Statistics for Data Analytics [Week 1-4]

Correlation and Regression Analysis [Week 3]

These methods are used to determine relationships between variables. Is there a relationship between marketing spend and sales revenue? Can we predict one variable based on another?

Concepts to Master:

  • Correlation Coefficient (r): Measures how strongly two variables are related.

    • Pearson Correlation: Measures the linear relationship between two variables.
    • Spearman Rank Correlation: Measures the strength and direction of the association between two ranked variables.

    Real-life Example:
    You might want to know if there’s a correlation between the amount of money spent on Facebook ads and the number of website visits. A high positive correlation would indicate that as ad spending increases, website visits also increase.

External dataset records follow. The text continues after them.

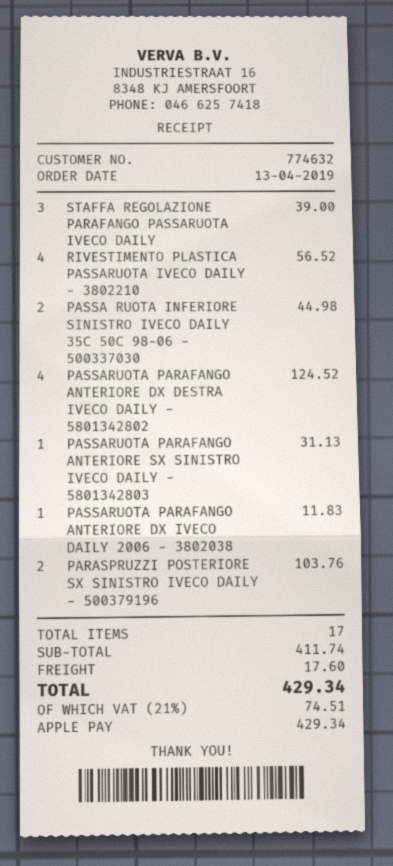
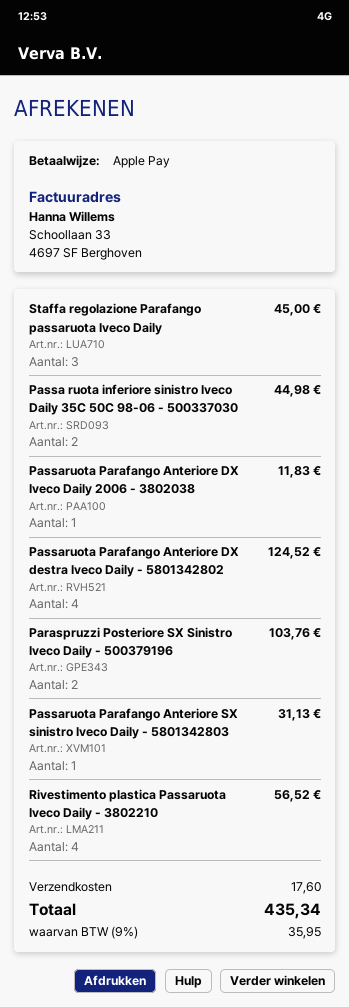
STAFFA REGOLAZIONE PARAFANGO PASSARUOTA IVECO DAILY: 3 for 39.00 -> 3 for 45.00
tax: 21% = 74.51 -> 9% = 35.95
total: 429.34 -> 435.34

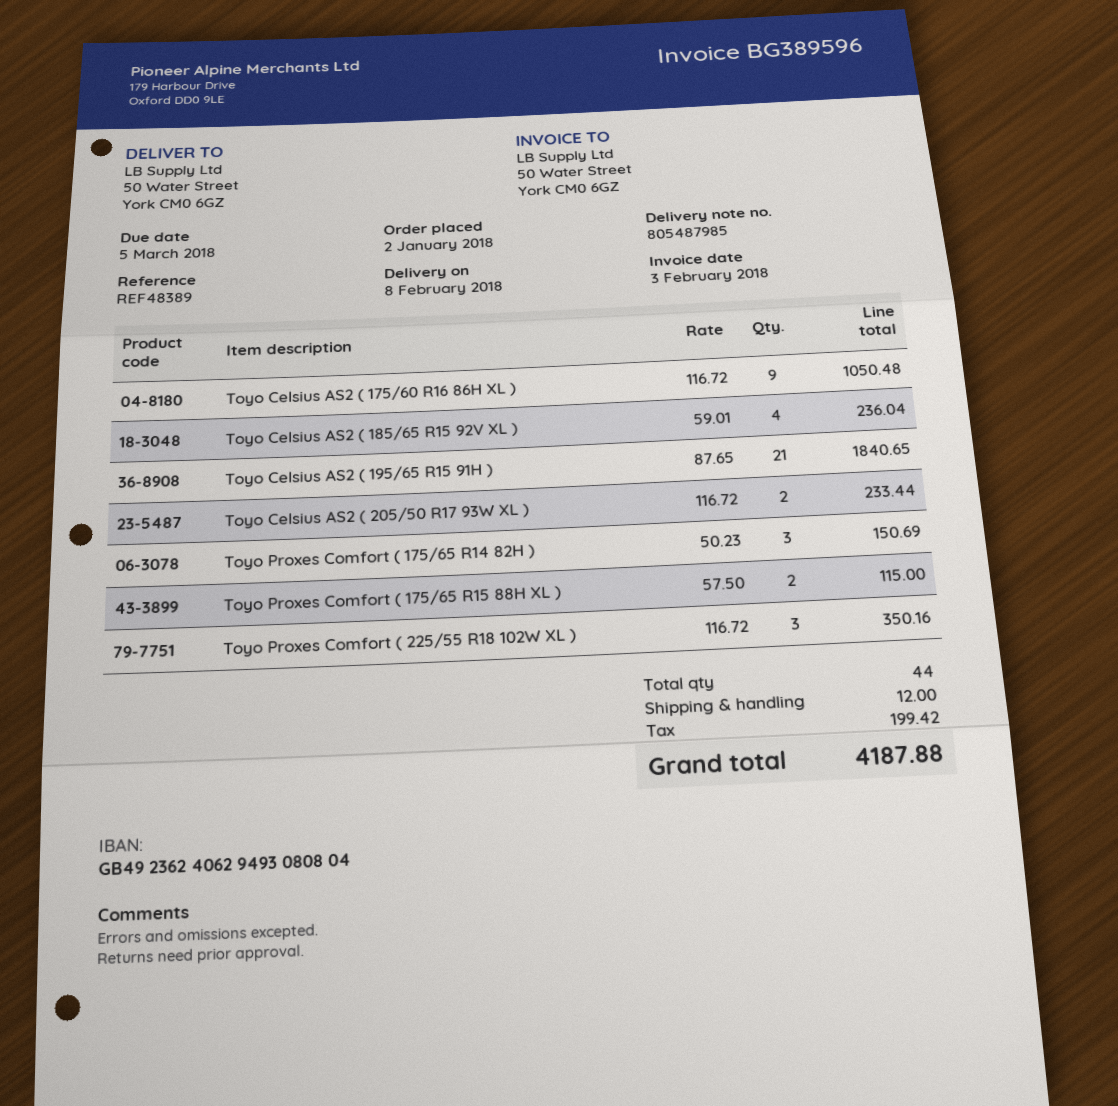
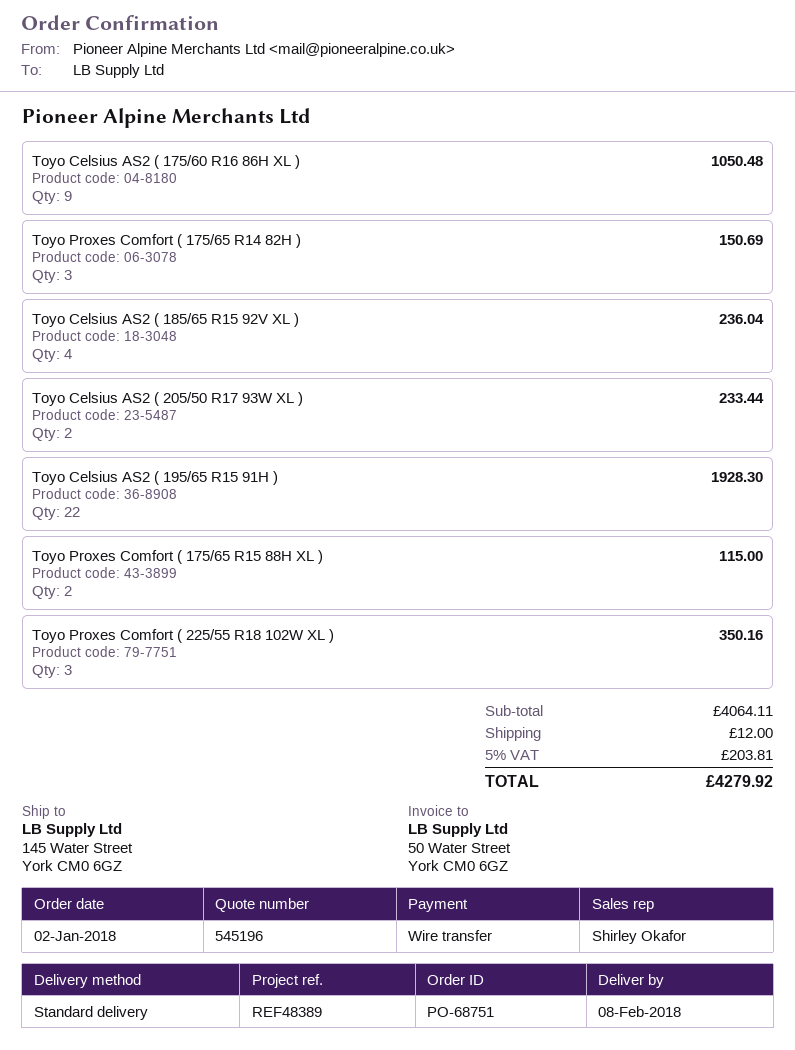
ship to: 50 Water Street, York CM0 6GZ -> 145 Water Street, York CM0 6GZ
Toyo Celsius AS2 ( 195/65 R15 91H ): 21 for 1840.65 -> 22 for 1928.30
tax: 199.42 -> 203.81
total: 4187.88 -> 4279.92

  • Linear Regression: A technique to model the relationship between a dependent variable (outcome) and one or more independent variables (predictors).

    Real-life Example:
    A retail company might use linear regression to predict sales based on the amount spent on advertising. The regression equation will give you a formula to make predictions based on advertising spend.

  • Multiple Regression: Extends linear regression by allowing for more than one independent variable.

    Real-life Example:
    You could use multiple regression to predict a customer's likelihood of purchasing based on several factors: age, income, location, and previous purchase history.